Task goal.
How many lines in the material below include the string "position"? Only the number should be given.

Records provided.

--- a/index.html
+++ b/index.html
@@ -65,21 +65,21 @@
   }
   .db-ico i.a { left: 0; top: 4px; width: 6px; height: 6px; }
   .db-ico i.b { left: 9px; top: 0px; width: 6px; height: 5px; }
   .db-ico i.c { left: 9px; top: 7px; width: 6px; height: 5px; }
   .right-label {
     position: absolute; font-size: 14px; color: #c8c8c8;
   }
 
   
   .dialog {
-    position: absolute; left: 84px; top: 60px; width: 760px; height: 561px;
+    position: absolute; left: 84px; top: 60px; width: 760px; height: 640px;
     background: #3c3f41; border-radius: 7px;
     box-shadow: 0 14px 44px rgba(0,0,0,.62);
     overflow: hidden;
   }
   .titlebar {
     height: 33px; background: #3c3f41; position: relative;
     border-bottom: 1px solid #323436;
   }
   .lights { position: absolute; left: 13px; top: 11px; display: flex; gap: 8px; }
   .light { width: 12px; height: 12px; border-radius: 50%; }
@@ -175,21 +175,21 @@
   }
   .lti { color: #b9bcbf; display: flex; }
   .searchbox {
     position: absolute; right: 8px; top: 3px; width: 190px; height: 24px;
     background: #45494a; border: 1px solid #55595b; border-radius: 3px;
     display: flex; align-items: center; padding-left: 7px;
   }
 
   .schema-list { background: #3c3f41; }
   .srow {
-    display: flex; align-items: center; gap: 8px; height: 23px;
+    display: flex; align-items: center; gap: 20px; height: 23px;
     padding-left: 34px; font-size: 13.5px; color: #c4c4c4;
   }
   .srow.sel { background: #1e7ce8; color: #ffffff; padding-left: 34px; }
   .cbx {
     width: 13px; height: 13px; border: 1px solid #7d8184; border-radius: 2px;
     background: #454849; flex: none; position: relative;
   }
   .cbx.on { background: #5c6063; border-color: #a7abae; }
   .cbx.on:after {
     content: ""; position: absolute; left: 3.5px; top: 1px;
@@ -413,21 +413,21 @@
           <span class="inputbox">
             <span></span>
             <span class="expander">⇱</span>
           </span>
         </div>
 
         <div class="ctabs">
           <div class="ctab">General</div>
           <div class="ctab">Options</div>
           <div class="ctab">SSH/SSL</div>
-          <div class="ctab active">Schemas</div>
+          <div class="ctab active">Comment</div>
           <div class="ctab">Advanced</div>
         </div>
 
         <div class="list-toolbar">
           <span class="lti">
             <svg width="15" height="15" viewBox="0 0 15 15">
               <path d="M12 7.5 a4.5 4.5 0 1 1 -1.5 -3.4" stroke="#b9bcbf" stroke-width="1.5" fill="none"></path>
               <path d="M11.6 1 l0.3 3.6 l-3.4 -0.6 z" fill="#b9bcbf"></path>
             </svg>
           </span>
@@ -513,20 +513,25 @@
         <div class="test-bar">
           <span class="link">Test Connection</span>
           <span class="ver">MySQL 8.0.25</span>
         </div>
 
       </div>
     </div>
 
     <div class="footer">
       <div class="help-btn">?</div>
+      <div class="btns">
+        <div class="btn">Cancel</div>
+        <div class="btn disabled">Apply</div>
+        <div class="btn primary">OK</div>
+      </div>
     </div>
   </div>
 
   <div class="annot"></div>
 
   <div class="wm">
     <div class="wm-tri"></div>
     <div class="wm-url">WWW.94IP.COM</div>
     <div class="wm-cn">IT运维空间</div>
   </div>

Answer.
8